“The first duty in life is to be as artificial as possible. What the second duty is no one has as yet discovered.” Oscar Wilde
Transformer model Fine-tuning for text classification with Pytorch Lightning

Transformer model Fine-tuning for text classification with Pytorch Lightning

Update 3 June 2021: I have updated the code and notebook in github, to reflect the most recent api version of the packages, especially pytorch-lightning.

The years 2018-2020 have been the start of a new era in the field of natural language processing (nlp). This means that today computers can understand humans much better. Something similar occurred in image processing about six years earlier, when computers learned to understand images much better. The recent development in natural language processing (nlp) has been compared favourably to that of image processing, by many authors.

In this post we’ll demonstrate code that uses the vastly improved natural language processing (nlp) software landscape. In particular we use it for one of the classic nlp use cases: Text classification.

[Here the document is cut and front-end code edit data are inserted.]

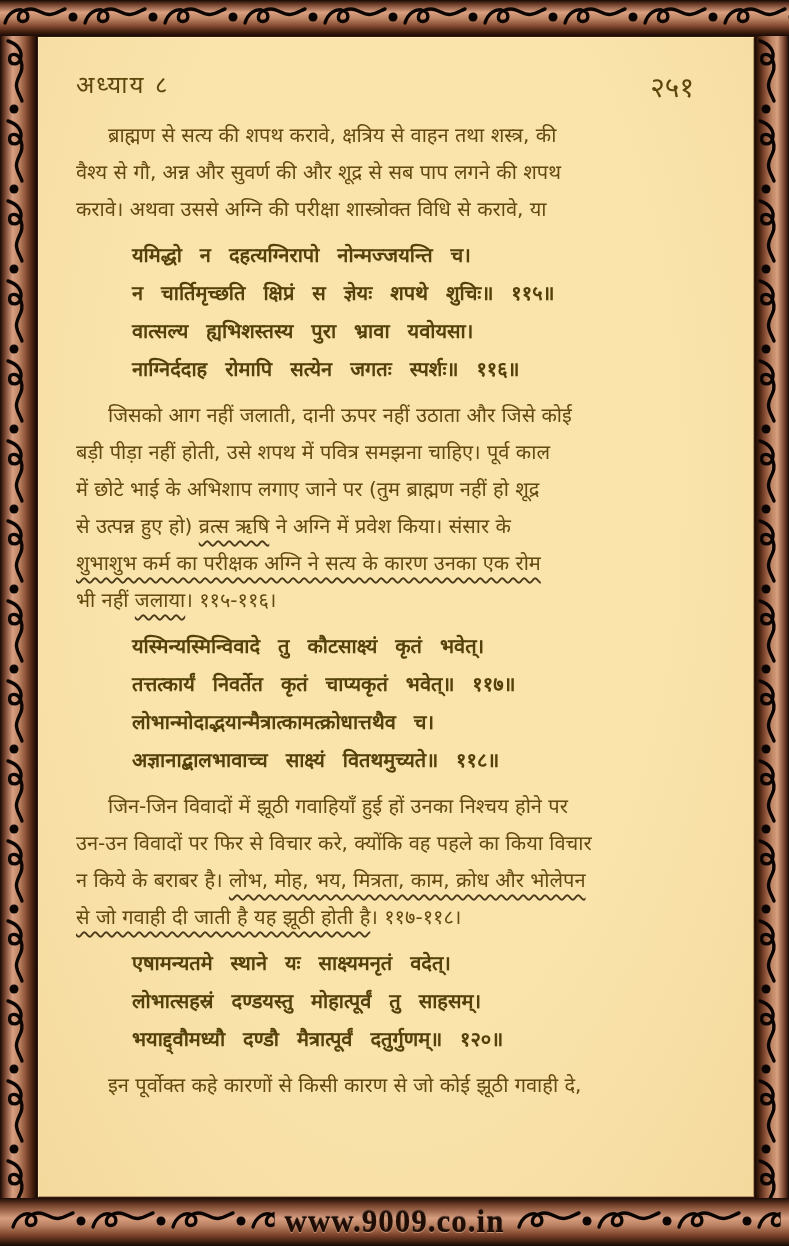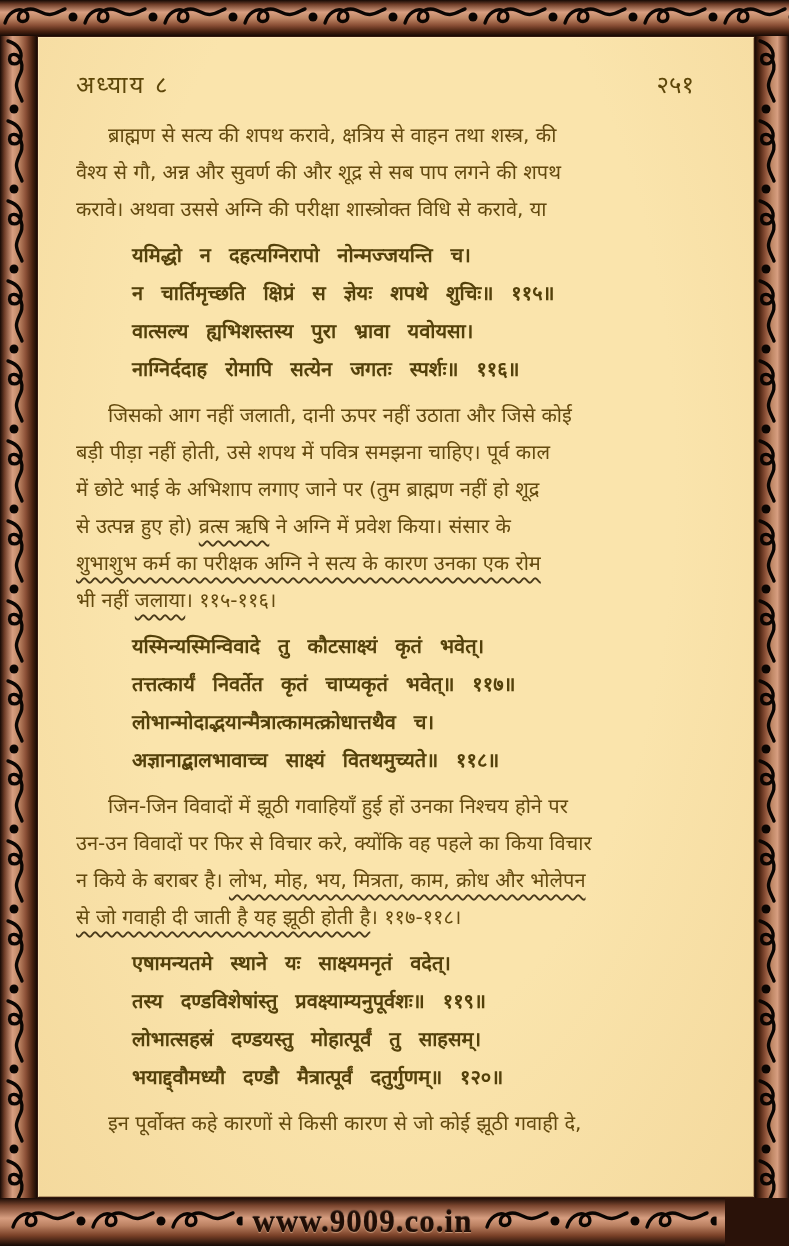--- a/index.html
+++ b/index.html
@@ -5,21 +5,21 @@
   html,body{margin:0;padding:0;background:#777;}
   .stage{
     position:relative;width:789px;height:1246px;overflow:hidden;
     font-family:"DejaVu Sans",sans-serif;
     background:#2a1209;
   }
   
   .bar{position:absolute;overflow:hidden;}
   .bar-top{left:0;top:0;width:789px;height:36px;
     background:linear-gradient(180deg,#160a05 0%,#6e3d28 12%,#d79e80 34%,#c08866 50%,#8a4f36 70%,#45200f 88%,#170a05 100%);}
-  .bar-bottom{left:0;bottom:0;width:725px;height:48px;
+  .bar-bottom{left:0;bottom:0;width:789px;height:48px;
     background:linear-gradient(180deg,#1b0c06 0%,#7a452e 16%,#d79e80 42%,#b97f60 58%,#7a4128 78%,#160a05 100%);
     display:flex;align-items:center;gap:10px;padding:0 8px;box-sizing:border-box;}
   .bar-left{left:0;top:36px;width:37px;height:1162px;
     background:linear-gradient(90deg,#160a05 0%,#6e3d28 12%,#d79e80 34%,#c08866 50%,#8a4f36 70%,#45200f 88%,#170a05 100%);}
   .bar-right{right:0;top:36px;width:34px;height:1162px;
     background:linear-gradient(270deg,#160a05 0%,#6e3d28 12%,#d79e80 34%,#c08866 50%,#8a4f36 70%,#45200f 88%,#170a05 100%);}
   .bar svg{display:block;}
   .bb-swirls{flex:1 1 auto;height:36px;min-width:40px;}
   .url-text{
     flex:0 0 auto;
@@ -30,21 +30,21 @@
   
   .page{
     position:absolute;left:37px;top:36px;right:34px;bottom:48px;
     background:radial-gradient(ellipse at 50% 38%,#fae4ac 55%,#f4d99d 100%);
     border:1px solid #33180c;
     box-shadow:inset 1px 1px 0 rgba(255,236,200,.55), inset -1px -1px 0 rgba(70,35,15,.35);
     overflow:hidden;
   }
   .pagehead{position:relative;margin:30px 42px 0 38px;text-align:left;height:34px;}
   .chapter{display:inline-block;font-size:24px;color:#5d4609;letter-spacing:2px;}
-  .pagenum{position:absolute;right:18px;top:0;font-size:24px;color:#5d4609;}
+  .pagenum{position:absolute;right:18px;top:0;font-size:28px;color:#5d4609;}
   .text-col{margin:16px 38px 0 38px;color:#63490e;}
   .line{line-height:37px;font-size:20px;white-space:nowrap;}
   .block{margin-bottom:8px;}
   .block.para .line:first-child{padding-left:32px;}
   .block.shloka{margin-left:56px;margin-bottom:9px;}
   .block.shloka .line{font-weight:bold;word-spacing:11px;color:#53400a;line-height:38px;}
   .u-wavy{
     text-decoration:underline;text-decoration-style:wavy;
     text-decoration-color:#4a3a1a;text-decoration-thickness:2px;text-underline-offset:7px;
   }
@@ -152,21 +152,20 @@
           <div class="line"><span>अज्ञानाद्बालभावाच्च साक्ष्यं वितथमुच्यते॥ ११८॥</span></div>
         </div>
         <div class="block para">
           <div class="line"><span>जिन-जिन विवादों में झूठी गवाहियाँ हुई हों उनका निश्चय होने पर</span></div>
           <div class="line"><span>उन-उन विवादों पर फिर से विचार करे, क्योंकि वह पहले का किया विचार</span></div>
           <div class="line"><span>न किये के बराबर है। </span><span class="u-wavy">लोभ, मोह, भय, मित्रता, काम, क्रोध और भोलेपन</span></div>
           <div class="line"><span class="u-wavy">से जो गवाही दी जाती है यह झूठी होती है</span><span>। ११७-११८।</span></div>
         </div>
         <div class="block shloka">
           <div class="line"><span>एषामन्यतमे स्थाने यः साक्ष्यमनृतं वदेत्।</span></div>
-          <div class="line"><span>तस्य दण्डविशेषांस्तु प्रवक्ष्याम्यनुपूर्वशः॥ ११९॥</span></div>
           <div class="line"><span>लोभात्सहस्रं दण्डयस्तु मोहात्पूर्वं तु साहसम्।</span></div>
           <div class="line"><span>भयाद्द्वौमध्यौ दण्डौ मैत्रात्पूर्वं दतुर्गुणम्॥ १२०॥</span></div>
         </div>
         <div class="block para">
           <div class="line"><span>इन पूर्वोक्त कहे कारणों से किसी कारण से जो कोई झूठी गवाही दे,</span></div>
         </div>
       </div>
   </div>
 
 </div>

More specifically, we use the new capabilities to predict from a user’s app review in the Google Play Store the star rating that the same user gave to the app.. This is useful e.g. for spotting clearly erroneous star ratings, e.g. where the user misinterpreted the rating scale thinking: “5 is very bad, 1 is very good”, whereas the normal meaning is : “5 is very good, 1 is very bad”.​1​

Paradigm Shift

The dawn of the new era witnessed a true paradigm shift. The new paradigm shift is dominated by one thing: fine tuning. This mirrors again the earlier development in images, when a similar paradigm shift occurred. So you could ask: What is this fine tuning? Really, it is quite simple. Fine tuning is jargon for reusing a general model trained on a huge amount of general data for the specific data at hand. The model trained on such general data is called “pretrained”. So for instance a model might typically have been pretrained on Wikipedia, e.g. Wikipedia English, which means that it would have learned and therefore now “understands” general English. If our specific task then is to classify newspaper articles, it will typically be useful to do a moderate amount of fine tuning on the newspaper data, so that the model better understands the specificity of newspaper English.

In this article we will demonstrate some code that follows this new paradigm. In particular we will demonstrate this finetuning on a Google App Rating dataset.

For the better organisation of our code and general convenience, we will us pytorch lightning.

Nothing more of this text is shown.